The Struts, Pretty Vicious Review
Electrifying Studio Dynamism: The Struts’ Pretty Vicious
by Rudy Palma
In their latest release, Pretty Vicious, The Struts have managed to distill the essence of their electrifying live performances into a studio album that’s as dynamic as it is diverse. The band’s collaboration with Julian Raymond and the executive oversight of Scott Borchetta have borne fruit in an 11-track journey that captures their live act’s spirit and elevates it.
The Struts are frontman and mysteriously flamboyant lead vocalist Luke Spiller. Adam Slack handles all the tasty guitar work, Jamie Binns’ bass holds down the harmony, and Rafe Thomas provides the thunderous rock drive. Together, they form The Struts, a tour-de-force of musical prowess and show-stopping theatrics. The band has cited its influences as Queen, The Darkness, The Rolling Stones, Aerosmith, Def Leppard, The Killers, The Smiths, Oasis, the Libertines, Michael Jackson, The Strokes, The Vaccines, and My Chemical Romance.
With his flamboyant and enigmatic presence, Frontman Spiller is the nucleus around which the album revolves. The opening track, “Too Good at Raising Hell,” is a testament to this, showcasing Spiller’s warm, commanding vocals, which are rightly placed at the forefront. The mix is a refreshing divergence from the trend where many rock vocalists are lost in the instrumentation. This clarity in Spiller’s vocal delivery sets the tone for an album that prioritizes vocal prowess without sacrificing instrumental integrity.
The title track, “Pretty Vicious,” epitomizes the band’s ability to seamlessly shift styles, blending ’80s pop-rock with a contemporary polish. Spiller’s attitude-filled vocals, marked by clear and precise diction, navigate this stylistic terrain with ease. It’s a showcase of The Struts’ versatility, a skill that is unjustly critiqued by some but is, in reality, one of their strengths.
Tracks like “I Won’t Run” and “Hands On Me” are where the band delves into a sleek, radio-friendly pop-rock mixed with New Wave.
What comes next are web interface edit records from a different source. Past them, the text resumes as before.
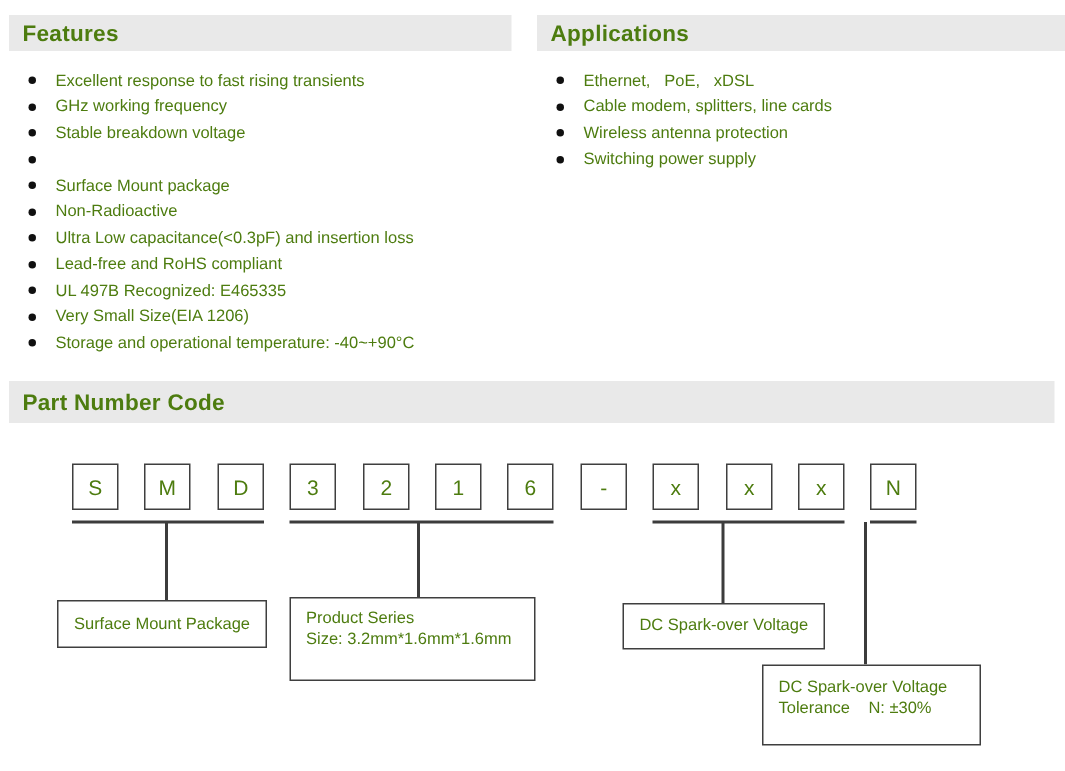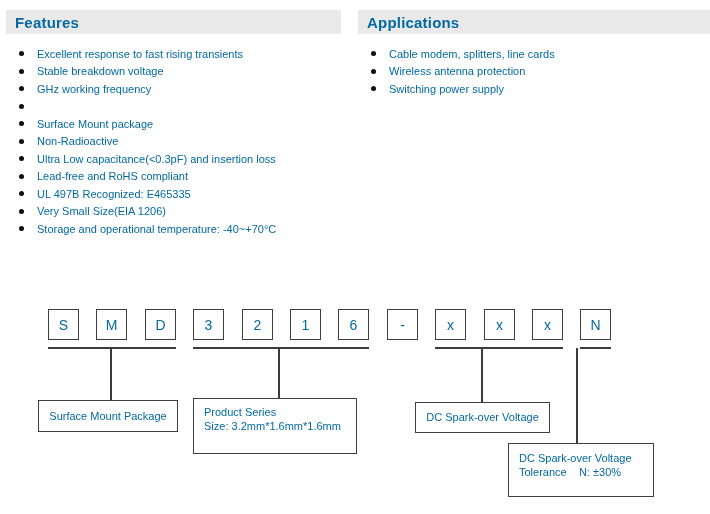--- a/index.html
+++ b/index.html
@@ -5,7 +5,7 @@
   html,body { margin:0; padding:0; background:#ffffff; }
   .page {
     position:relative; width:710px; height:514px; background:#ffffff;
-    font-family:"Liberation Sans", sans-serif; color:#0369a1; overflow:hidden;
+    font-family:"Liberation Sans", sans-serif; color:#4d7c0f; overflow:hidden;
   }
   .bar {
     position:absolute; background:#e9e9e9; box-sizing:border-box;

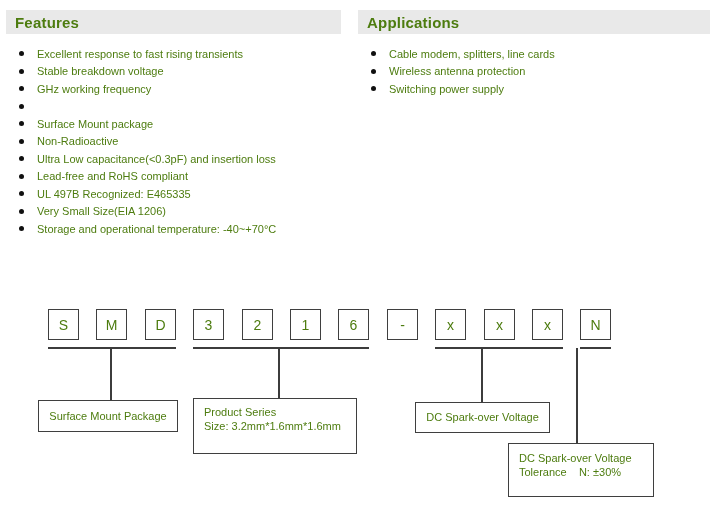--- a/index.html
+++ b/index.html
@@ -114,6 +114,10 @@
   <ul class="bullet-list list-applications">
     <li>
         <span class="bullet"></span>
+        <span class="bullet-label">Ethernet,   PoE,   xDSL</span>
+      </li>
+    <li>
+        <span class="bullet"></span>
         <span class="bullet-label">Cable modem, splitters, line cards</span>
       </li>
     <li>

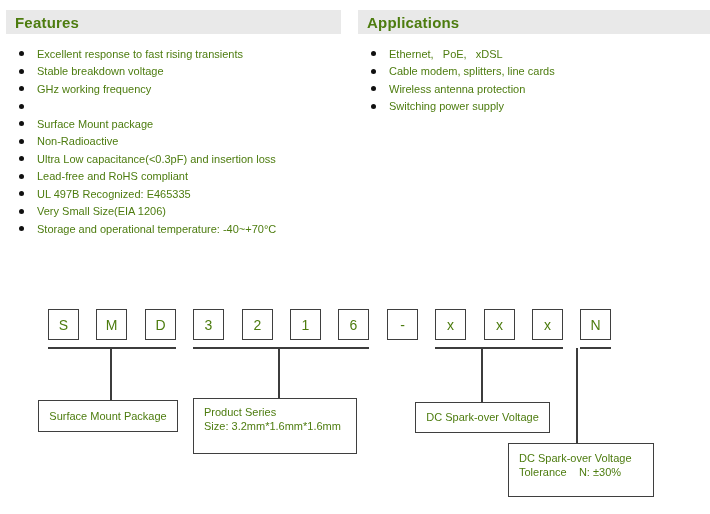--- a/index.html
+++ b/index.html
@@ -69,11 +69,11 @@
       </li>
     <li>
         <span class="bullet"></span>
-        <span class="bullet-label">Stable breakdown voltage</span>
+        <span class="bullet-label">GHz working frequency</span>
       </li>
     <li>
         <span class="bullet"></span>
-        <span class="bullet-label">GHz working frequency</span>
+        <span class="bullet-label">Stable breakdown voltage</span>
       </li>
     <li>
         <span class="bullet"></span>

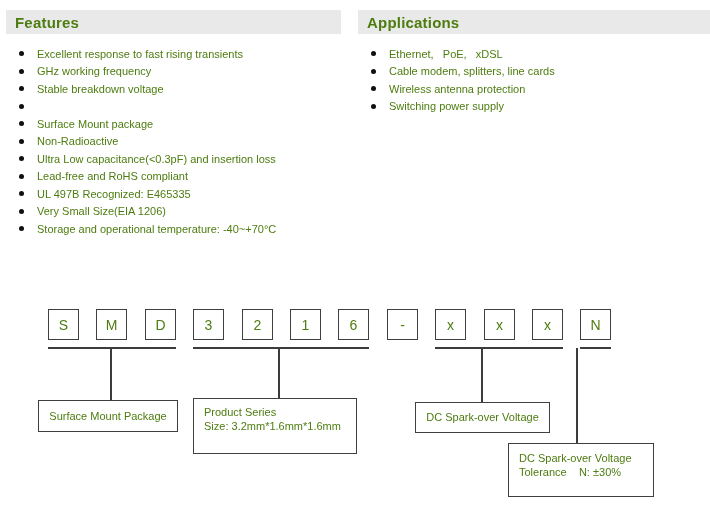--- a/index.html
+++ b/index.html
@@ -104,7 +104,7 @@
       </li>
     <li>
         <span class="bullet"></span>
-        <span class="bullet-label">Storage and operational temperature: -40~+70°C</span>
+        <span class="bullet-label">Storage and operational temperature: -40~+90°C</span>
       </li>
   </ul>
 

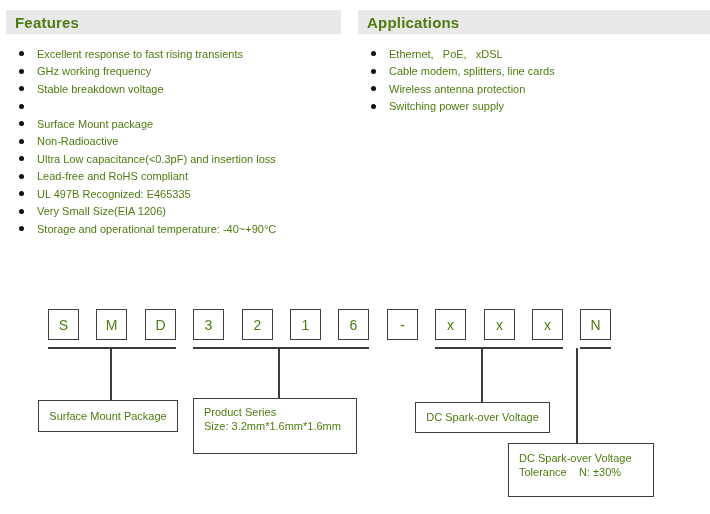--- a/index.html
+++ b/index.html
@@ -130,6 +130,9 @@
       </li>
   </ul>
 
+  <div class="bar bar-pnc">
+    <span>Part Number Code</span>
+  </div>
 
   <div class="char-box" style="left:48px">S</div>
   <div class="char-box" style="left:96px">M</div>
These songs are anthemic, designed to stir the listener into a euphoric state, with Spiller’s smooth timbre leading the charge. His ability to adapt his vocal style to each song’s demands without losing his distinctive rock-n-roll edge is remarkable.
“Do What You Want” brings a taste of British rock to the album. Here, Spiller’s commanding presence is front and center, delivering melodies with an evocative energy that’s hard to ignore. The synergy between Binns’ bass, Thomas’ thunderous drumming, and Slack’s tasteful guitar work creates a solid backbone for the track, complementing Spiller’s vocal range, which he pushes to new heights.
“Rockstar” stands out as a stellar rock track with punk elements. Spiller’s tone, which subtly nods to Queen, amalgamates with an unforgettable melody and the band’s robust backing vocals, highlighting each member’s instrumental prowess.
Pretty Vicious is an outstanding rock album; it’s a showcase of The Struts’ ability to create a variety of sound that is diverse and cohesive. The production quality is immaculate, allowing each song to stand out as an auditory spectacle. This, combined with Spiller’s exceptional vocal talent, makes the album a necessary addition to any audiophile’s collection. The Struts have not just created an album; they have crafted an experience that resonates with the soul of rock music.